The participants expressed feelings of nostalgia when remembering the past. This was because they missed their place of origin, their customs, daily life, and family ties, among other factors. Although these memories are crossed by a certain feeling of grief, when elaborated from these feelings, children mobilized the desire to return, expressing the desire to return permanently to the country of origin, or to just go for a visit. In this regard, most of the children pointed out the impossibility of such due to the COVID-19 pandemic and the closure of borders, and/or for economic-work reasons, although there were some who had not had the opportunity to return ever since their emigration. The impossibility of returning intensified the feeling of longing, and so memory served as an important tool, not only because it allowed the emergence and recognition of these feelings, but because, in the elaboration of the memory children connected with their ties of origin, which made it possible to keep their transnational identities (Rosinska, 2011).
These findings are related to the so-called migrant subjectivity, understood from nostalgia, whose Greek etymology means nostos -to return home- and algia -a feel of pain-. However, it is relevant to point out that the construction of these feelings is not constituted in a linear way, and is not reduced solely to returning to the past, since, taking into account that the desire to return can be sad and at the same time constitute their identities in the present, these are also projected towards the future (Rojas Silva, 2019). According to Vanessa May (2017), nostalgia is a complex way of relating to and engaging with the past, a potential tool for producing a sense of belonging in the present by means memory.
On the other hand, children expressed feelings of sadness, discomfort, and/or fear due to experiences of violence in their country of origin, on the journey, and at the destination, that is, at different times in their migration journey (Hedrera-Manara & Íñiguez, 2023). Fear, marked in some cartographies by a circle and verbalized by the children in their elaboration, was associated with memories of social protests and acts of repression by the police and/or other State agents, in a historical-social context of economic crises and political conflicts specific to each territory of origin (see Figures 3 and 4).

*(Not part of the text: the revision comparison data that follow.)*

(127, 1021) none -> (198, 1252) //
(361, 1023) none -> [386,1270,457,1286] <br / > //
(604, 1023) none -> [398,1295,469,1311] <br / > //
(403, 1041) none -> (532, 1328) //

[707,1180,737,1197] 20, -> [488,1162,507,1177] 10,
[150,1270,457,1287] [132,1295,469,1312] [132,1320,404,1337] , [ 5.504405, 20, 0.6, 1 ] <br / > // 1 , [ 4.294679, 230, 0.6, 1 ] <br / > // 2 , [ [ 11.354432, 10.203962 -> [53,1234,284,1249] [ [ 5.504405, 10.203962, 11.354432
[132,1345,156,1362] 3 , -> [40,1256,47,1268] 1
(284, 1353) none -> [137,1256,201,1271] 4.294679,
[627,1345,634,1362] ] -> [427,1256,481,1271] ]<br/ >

This can be seen in Figure 3 regarding the No to tax reform conflict in Colombia, and in Figure 4 in relation to the social and political crisis in Chile. In the destination country, in this case Catalonia, some children expressed sadness due to situations of racism and discrimination at school. Finally, in general they expressed a feeling of exclusion due to the lack of participation in the migration project within their care groups, in terms of the decision to migrate.
This can be seen in Antonia's (9) cartography (see Figure 5), which marks with an x the demonstrations she witnessed upon her recent arrival in Barcelona. As an example, the protests she represents with a green bandana correspond to the feminist demonstrations of 8M. She also symbolizes with a flame of fire the riots that occurred in October 2021 in Catalonia due to the referendum. The memories of violence in the place of origin, although leaving an emotional mark and placing children in a position of vulnerability, are not only fixed in these dimensions. This is because migration implies a change in their trajectories, which configures new spaces of protection constituted by bonds, networks, and a different socio-political context, which enable resignification in the present based on past affections (Fernández, 2000). In addition, the recollections of the past from these places make visible the power relations and violence exercised by different agents -adults and institutions- among adults and children.
On the other hand, in the cartography of Lian, 10 years old, from China, she describes the journey with her father to join her family in Barcelona, and having experienced a process of family reunification (Figure 6). Her creation invites one to travel to Beijing, where she draws her house, a typical meal, a square that she likes, and a statue that made her feel uncomfortable and a kind of fear of religion. During the session, Lian told that she remembered a religious statue with a candle that she saw in different places and that her grandmother, who was the person she lived with, always worshiped.
In the lower part she traced a route of the schools she attended; she pointed out that she did not like the school in China, and showed with a heart that she does like the one in Barcelona, because it was one of the first places where she felt welcomed. In this way, the symbolism regarding emotions represented in the cartography allows for a transformation of migration, in which school is a new space of welcoming for her. In this sense, memories of migration through affectivity allow her to redefine her story of origin and transform her narrative based on her current experiences.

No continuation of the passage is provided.